I do not think, in any case, that the nature of world order shifted on 11 September 2001. There
was already in formation a new form of global sovereignty and it is perhaps more urgent today,
in light of the tragic events, that we identify it. We should recognize, most importantly, that
nation-states are no longer sovereign, not even the most powerful nation-states, not even the
United States. With the decline of national sovereignty there is ever less distinction between
inside and outside and therefore there is the tendency toward the formation of a global
space of sovereignty that has no outside. The rhetoric of US leaders since the events, however,
has been based on a nostalgia for the era of national sovereignty. On one hand, vulnerability to
such attacks demonstrates the extent to which the United States is unable to close itself off
from external influences and authorities. On the other hand, there is no sovereign nation-state
that can be held accountable for the tragedy and attacked in turn through a war effort.

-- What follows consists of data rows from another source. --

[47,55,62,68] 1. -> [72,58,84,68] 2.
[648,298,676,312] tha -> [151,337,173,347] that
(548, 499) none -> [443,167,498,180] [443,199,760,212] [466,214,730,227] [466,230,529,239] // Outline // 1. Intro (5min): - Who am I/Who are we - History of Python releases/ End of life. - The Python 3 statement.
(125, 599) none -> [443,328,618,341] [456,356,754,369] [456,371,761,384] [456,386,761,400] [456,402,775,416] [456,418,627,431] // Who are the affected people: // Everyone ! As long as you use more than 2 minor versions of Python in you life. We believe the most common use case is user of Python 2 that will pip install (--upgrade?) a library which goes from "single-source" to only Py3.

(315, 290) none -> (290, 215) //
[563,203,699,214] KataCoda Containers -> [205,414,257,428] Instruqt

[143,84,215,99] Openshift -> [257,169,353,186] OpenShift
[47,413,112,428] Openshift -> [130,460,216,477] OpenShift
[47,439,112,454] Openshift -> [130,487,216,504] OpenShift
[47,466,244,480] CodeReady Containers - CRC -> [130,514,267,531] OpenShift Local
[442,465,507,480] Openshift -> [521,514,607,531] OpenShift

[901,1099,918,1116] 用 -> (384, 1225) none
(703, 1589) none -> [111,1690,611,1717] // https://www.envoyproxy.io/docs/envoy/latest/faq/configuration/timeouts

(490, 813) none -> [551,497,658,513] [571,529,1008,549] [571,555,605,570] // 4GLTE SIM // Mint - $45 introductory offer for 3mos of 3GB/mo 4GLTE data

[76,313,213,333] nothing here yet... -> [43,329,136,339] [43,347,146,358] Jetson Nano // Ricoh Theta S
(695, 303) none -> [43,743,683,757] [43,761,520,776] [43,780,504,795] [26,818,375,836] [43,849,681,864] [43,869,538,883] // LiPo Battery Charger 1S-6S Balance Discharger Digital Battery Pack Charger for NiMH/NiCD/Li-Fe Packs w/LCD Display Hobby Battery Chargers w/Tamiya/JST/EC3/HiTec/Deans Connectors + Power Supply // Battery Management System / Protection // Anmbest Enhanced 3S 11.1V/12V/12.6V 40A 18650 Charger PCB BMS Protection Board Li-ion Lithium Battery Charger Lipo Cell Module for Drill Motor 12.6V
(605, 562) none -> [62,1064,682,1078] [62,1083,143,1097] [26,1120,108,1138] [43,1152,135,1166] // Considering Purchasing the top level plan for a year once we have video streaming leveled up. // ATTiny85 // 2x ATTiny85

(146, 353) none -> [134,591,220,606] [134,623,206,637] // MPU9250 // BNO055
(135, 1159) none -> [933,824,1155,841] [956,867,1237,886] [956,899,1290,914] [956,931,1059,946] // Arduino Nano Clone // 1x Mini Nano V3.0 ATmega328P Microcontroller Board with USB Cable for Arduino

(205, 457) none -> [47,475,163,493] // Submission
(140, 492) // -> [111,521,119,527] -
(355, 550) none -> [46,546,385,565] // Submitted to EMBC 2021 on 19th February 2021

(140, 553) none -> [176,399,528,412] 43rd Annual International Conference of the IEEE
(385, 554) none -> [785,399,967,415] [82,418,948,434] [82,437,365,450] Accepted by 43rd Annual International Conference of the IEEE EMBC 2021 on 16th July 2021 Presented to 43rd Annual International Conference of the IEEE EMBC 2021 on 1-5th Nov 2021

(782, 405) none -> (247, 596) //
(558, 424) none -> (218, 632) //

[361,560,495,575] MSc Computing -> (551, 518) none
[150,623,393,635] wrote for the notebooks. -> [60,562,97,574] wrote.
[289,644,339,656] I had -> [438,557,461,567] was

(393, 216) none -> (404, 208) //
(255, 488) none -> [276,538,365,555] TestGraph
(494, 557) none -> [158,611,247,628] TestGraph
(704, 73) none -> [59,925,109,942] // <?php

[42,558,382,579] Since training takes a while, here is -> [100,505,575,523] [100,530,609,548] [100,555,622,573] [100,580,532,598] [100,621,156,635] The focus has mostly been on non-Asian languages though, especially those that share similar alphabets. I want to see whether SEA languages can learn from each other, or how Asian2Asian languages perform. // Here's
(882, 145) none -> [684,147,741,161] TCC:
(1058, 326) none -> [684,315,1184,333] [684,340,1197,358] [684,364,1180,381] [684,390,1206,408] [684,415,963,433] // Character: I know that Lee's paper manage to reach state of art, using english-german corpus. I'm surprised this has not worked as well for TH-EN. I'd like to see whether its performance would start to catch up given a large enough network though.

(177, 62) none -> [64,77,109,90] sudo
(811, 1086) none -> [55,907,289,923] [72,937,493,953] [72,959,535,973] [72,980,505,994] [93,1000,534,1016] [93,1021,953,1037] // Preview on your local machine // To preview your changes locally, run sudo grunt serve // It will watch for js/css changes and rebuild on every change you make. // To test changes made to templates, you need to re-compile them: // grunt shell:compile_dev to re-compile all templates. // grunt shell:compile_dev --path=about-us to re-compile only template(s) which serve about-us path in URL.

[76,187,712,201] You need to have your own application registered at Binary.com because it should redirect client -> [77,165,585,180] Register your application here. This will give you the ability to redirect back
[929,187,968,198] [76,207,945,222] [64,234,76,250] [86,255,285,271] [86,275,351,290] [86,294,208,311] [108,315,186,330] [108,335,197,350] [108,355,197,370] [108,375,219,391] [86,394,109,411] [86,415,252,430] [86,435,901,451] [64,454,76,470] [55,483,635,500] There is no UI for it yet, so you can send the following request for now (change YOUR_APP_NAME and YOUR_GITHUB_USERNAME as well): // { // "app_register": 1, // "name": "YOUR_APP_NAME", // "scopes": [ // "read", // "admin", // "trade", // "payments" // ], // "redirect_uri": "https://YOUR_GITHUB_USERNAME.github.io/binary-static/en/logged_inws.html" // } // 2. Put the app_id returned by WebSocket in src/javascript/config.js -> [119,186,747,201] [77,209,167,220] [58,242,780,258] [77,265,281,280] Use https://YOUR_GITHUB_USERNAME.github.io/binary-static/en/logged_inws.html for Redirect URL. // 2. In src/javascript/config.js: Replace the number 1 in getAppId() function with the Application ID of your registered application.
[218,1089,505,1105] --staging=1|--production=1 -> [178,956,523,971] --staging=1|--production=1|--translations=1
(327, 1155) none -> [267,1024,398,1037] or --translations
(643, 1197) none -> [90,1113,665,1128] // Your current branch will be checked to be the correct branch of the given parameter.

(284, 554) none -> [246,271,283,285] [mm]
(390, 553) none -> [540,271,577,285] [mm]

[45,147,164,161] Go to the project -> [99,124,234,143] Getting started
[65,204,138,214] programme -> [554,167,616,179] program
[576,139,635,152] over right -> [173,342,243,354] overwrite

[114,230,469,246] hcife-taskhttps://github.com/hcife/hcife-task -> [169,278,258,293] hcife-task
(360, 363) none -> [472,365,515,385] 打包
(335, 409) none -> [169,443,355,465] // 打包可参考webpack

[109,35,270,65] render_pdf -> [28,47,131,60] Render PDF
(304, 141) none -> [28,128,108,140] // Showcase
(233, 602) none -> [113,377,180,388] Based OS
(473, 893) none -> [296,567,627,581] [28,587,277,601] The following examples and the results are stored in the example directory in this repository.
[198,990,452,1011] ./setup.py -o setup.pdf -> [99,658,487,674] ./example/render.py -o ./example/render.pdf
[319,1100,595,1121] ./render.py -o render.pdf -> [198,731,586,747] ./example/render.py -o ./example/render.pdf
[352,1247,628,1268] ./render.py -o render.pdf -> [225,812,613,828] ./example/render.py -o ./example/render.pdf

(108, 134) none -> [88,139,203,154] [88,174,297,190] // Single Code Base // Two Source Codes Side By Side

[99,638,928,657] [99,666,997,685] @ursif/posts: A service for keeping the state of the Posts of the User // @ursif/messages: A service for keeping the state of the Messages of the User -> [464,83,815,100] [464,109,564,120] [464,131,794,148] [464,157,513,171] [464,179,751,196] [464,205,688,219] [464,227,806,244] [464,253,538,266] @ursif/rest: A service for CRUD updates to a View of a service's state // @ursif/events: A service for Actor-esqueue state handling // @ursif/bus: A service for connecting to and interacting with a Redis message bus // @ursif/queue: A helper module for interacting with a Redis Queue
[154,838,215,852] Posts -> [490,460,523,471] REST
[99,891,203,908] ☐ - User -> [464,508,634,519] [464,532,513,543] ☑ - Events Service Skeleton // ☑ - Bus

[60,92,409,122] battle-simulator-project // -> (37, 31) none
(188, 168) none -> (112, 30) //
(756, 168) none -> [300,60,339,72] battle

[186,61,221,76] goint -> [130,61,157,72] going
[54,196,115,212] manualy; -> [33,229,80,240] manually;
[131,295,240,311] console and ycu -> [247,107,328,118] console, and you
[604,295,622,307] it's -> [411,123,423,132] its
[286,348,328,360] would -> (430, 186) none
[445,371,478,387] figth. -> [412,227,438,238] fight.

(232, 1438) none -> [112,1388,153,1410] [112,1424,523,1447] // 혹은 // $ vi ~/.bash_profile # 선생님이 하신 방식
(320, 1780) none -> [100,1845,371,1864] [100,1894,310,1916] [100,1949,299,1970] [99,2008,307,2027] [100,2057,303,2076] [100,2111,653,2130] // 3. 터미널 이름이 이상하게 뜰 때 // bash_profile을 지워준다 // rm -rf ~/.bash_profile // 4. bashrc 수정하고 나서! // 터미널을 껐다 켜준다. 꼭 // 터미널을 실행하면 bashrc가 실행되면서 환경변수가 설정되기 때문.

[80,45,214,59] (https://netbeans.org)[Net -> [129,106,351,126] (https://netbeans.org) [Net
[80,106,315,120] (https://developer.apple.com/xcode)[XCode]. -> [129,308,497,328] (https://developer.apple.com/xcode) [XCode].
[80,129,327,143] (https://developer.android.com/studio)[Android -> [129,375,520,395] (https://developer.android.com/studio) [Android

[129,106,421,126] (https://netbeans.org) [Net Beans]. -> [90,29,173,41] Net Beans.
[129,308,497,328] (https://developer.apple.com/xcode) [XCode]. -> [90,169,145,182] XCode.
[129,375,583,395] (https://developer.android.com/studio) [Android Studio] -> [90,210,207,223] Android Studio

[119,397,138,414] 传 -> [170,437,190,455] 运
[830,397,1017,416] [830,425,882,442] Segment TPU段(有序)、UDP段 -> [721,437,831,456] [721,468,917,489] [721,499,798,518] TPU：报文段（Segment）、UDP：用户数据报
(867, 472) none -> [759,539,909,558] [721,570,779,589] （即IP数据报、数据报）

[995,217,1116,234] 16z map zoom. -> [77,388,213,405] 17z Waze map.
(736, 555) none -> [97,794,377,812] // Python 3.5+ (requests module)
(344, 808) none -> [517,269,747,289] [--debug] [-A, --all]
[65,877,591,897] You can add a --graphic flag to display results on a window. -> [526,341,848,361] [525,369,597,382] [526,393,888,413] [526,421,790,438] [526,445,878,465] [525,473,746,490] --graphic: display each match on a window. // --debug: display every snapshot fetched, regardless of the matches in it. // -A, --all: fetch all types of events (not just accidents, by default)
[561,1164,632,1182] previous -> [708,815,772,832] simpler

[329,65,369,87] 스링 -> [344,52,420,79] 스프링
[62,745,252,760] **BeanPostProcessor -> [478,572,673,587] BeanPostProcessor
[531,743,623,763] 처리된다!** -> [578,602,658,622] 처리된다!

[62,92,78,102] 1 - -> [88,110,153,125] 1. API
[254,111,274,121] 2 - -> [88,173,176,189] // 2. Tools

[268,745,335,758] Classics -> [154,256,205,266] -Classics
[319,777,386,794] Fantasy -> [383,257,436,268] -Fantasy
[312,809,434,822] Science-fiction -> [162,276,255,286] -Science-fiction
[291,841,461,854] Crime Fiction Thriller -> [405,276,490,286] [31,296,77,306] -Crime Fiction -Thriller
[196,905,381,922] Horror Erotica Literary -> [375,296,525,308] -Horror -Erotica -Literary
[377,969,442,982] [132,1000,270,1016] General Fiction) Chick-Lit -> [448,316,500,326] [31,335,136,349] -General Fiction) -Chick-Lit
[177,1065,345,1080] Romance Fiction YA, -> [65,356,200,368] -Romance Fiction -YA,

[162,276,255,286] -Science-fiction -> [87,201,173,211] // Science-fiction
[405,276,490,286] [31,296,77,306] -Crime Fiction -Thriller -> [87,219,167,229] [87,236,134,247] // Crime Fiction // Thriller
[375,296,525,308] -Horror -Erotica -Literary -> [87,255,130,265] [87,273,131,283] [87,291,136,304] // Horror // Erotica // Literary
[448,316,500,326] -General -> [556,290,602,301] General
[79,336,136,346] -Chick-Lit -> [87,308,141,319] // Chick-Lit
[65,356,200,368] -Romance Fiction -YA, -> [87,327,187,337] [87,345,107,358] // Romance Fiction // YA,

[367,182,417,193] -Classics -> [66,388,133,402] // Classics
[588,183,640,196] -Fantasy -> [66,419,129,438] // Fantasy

What is at stake in accepting my claim that national sovereignty has declined and in its stead a
new, global form has arisen ? With the decline of national sovereignty and the consequent
decline of the distinction between inside and outside, there is increasingly little difference
between military action (outside the space of sovereign authority) and police action (inside). In
order for the 11 September attack or the responses to it to be acts of war, there would have to
be two sovereign powers confronting one another. Since there are not, then these can only be
considered acts of a civil war, that is, conflict within the space of one single sovereignty. It is
hard to know what can be meant by civil war in this context, however, since that concept has
traditionally been so closely tied to the nation-state. It is more logical simply to conceive of the
attack as criminal activity (like the bombing in Oklahoma City) and construct a response based
on traditional police activity. Plan Columbia and the various forms of the war against drugs is
one example of the kind of military/police action that moves across national boundaries, with
little regard for national sovereignty. This is not to say that nation-states are no longer
important or that state building will not play a significant role in the strategies for maintaining
global order. One can easily imagine, for example, that after undermining or destroying the
current regimes in Afghanistan and Pakistan, a new project of state building will emerge high
on the agenda. This means rather that such state powers exist within and are functional to a
larger form of sovereignty. That functionality to the new global sovereignty is the determining
factor.
We seem to have entered into a state of emergency post-September 11th with expanded police
powers within and outside the United States. Perhaps this is not really new, however. Perhaps
it is only the intensification of a form of rule that was already in formation that functions
through a permanent state of emergency. One of the most threatening discourses that we have
heard from politicians and mainstream media in the wake of the tragedy is that we must be
willing to sacrifice liberty for security, that we must, in other words, turn control of our lives
over to the police. The alternative between liberty and security, however, is a false one and the
history of political theory is filled with arguments against it. The only path to long-term
security is instead democracy, now democracy conceived not only on the national but the
global plane. Inventing the forms and mechanisms of such democracy is an enormous
challenge, but the recent events have underlined its urgency.